Extract every line below that contains the word "Food".

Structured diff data
----------
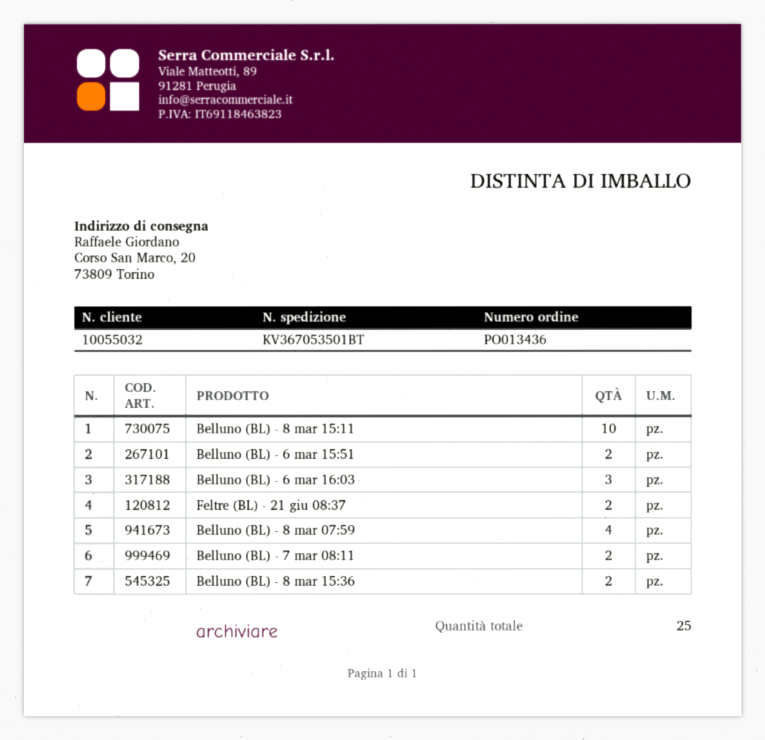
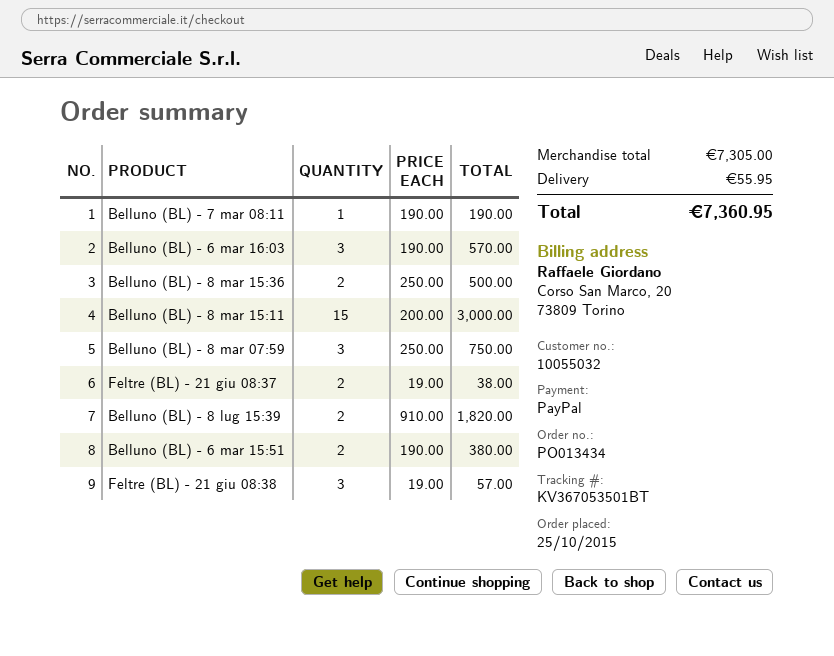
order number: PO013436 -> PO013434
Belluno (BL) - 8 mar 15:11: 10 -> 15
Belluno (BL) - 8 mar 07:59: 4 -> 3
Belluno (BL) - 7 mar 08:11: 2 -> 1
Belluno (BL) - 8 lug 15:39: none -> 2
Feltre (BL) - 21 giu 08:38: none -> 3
----------
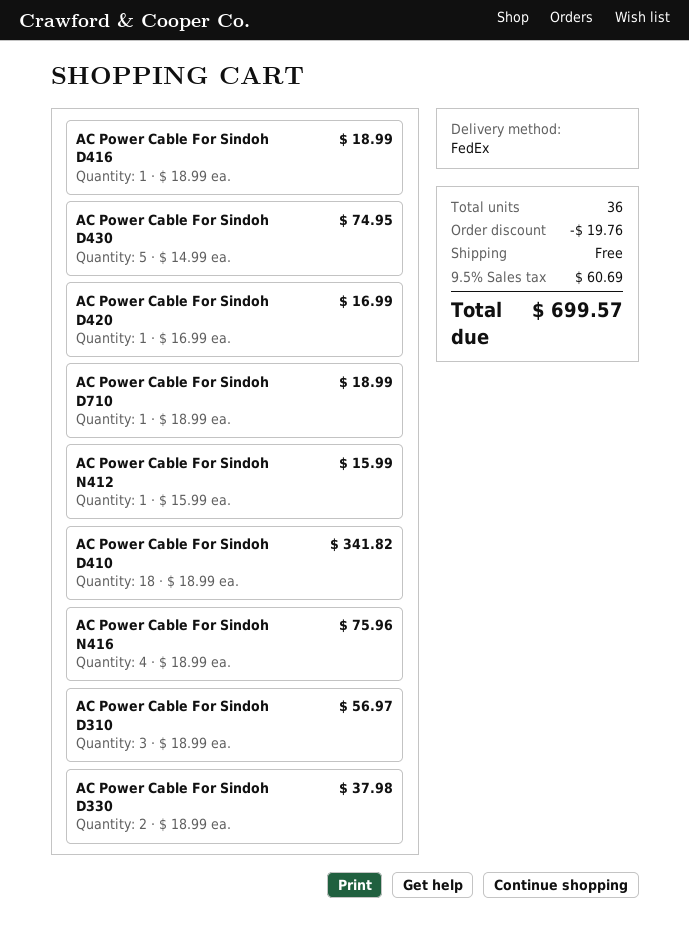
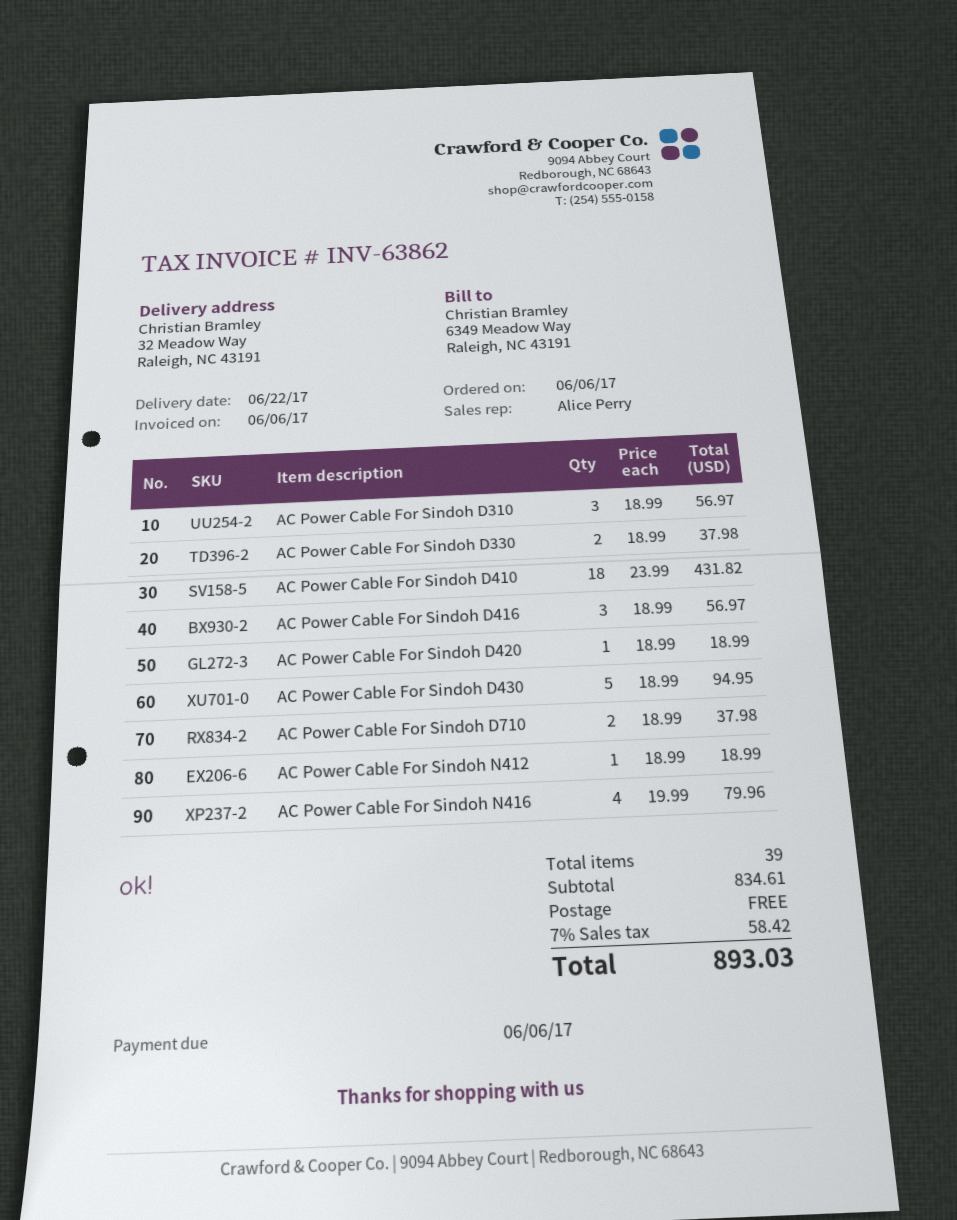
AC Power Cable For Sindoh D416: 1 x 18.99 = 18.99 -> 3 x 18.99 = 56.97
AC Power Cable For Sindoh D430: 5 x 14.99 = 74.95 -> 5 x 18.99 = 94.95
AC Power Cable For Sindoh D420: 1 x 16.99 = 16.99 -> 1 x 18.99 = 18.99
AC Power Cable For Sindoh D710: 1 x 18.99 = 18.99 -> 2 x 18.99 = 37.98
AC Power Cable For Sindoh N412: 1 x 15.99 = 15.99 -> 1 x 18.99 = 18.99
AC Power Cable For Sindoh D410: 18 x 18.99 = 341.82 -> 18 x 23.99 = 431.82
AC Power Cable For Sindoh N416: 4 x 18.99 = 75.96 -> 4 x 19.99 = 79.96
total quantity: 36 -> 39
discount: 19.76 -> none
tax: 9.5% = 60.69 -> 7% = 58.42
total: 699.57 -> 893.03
----------
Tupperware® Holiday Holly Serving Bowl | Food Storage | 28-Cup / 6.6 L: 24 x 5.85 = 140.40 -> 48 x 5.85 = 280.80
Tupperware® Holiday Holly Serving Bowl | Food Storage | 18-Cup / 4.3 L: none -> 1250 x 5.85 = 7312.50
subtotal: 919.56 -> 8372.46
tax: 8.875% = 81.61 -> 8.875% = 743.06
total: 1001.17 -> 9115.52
----------
▸ **OUTPUT FOR THIS EXERCISE**
Tupperware® Holiday Holly Serving Bowl | Food Storage | 28-Cup / 6.6 L: 24 x 5.85 = 140.40 -> 48 x 5.85 = 280.80
Tupperware® Holiday Holly Serving Bowl | Food Storage | 18-Cup / 4.3 L: none -> 1250 x 5.85 = 7312.50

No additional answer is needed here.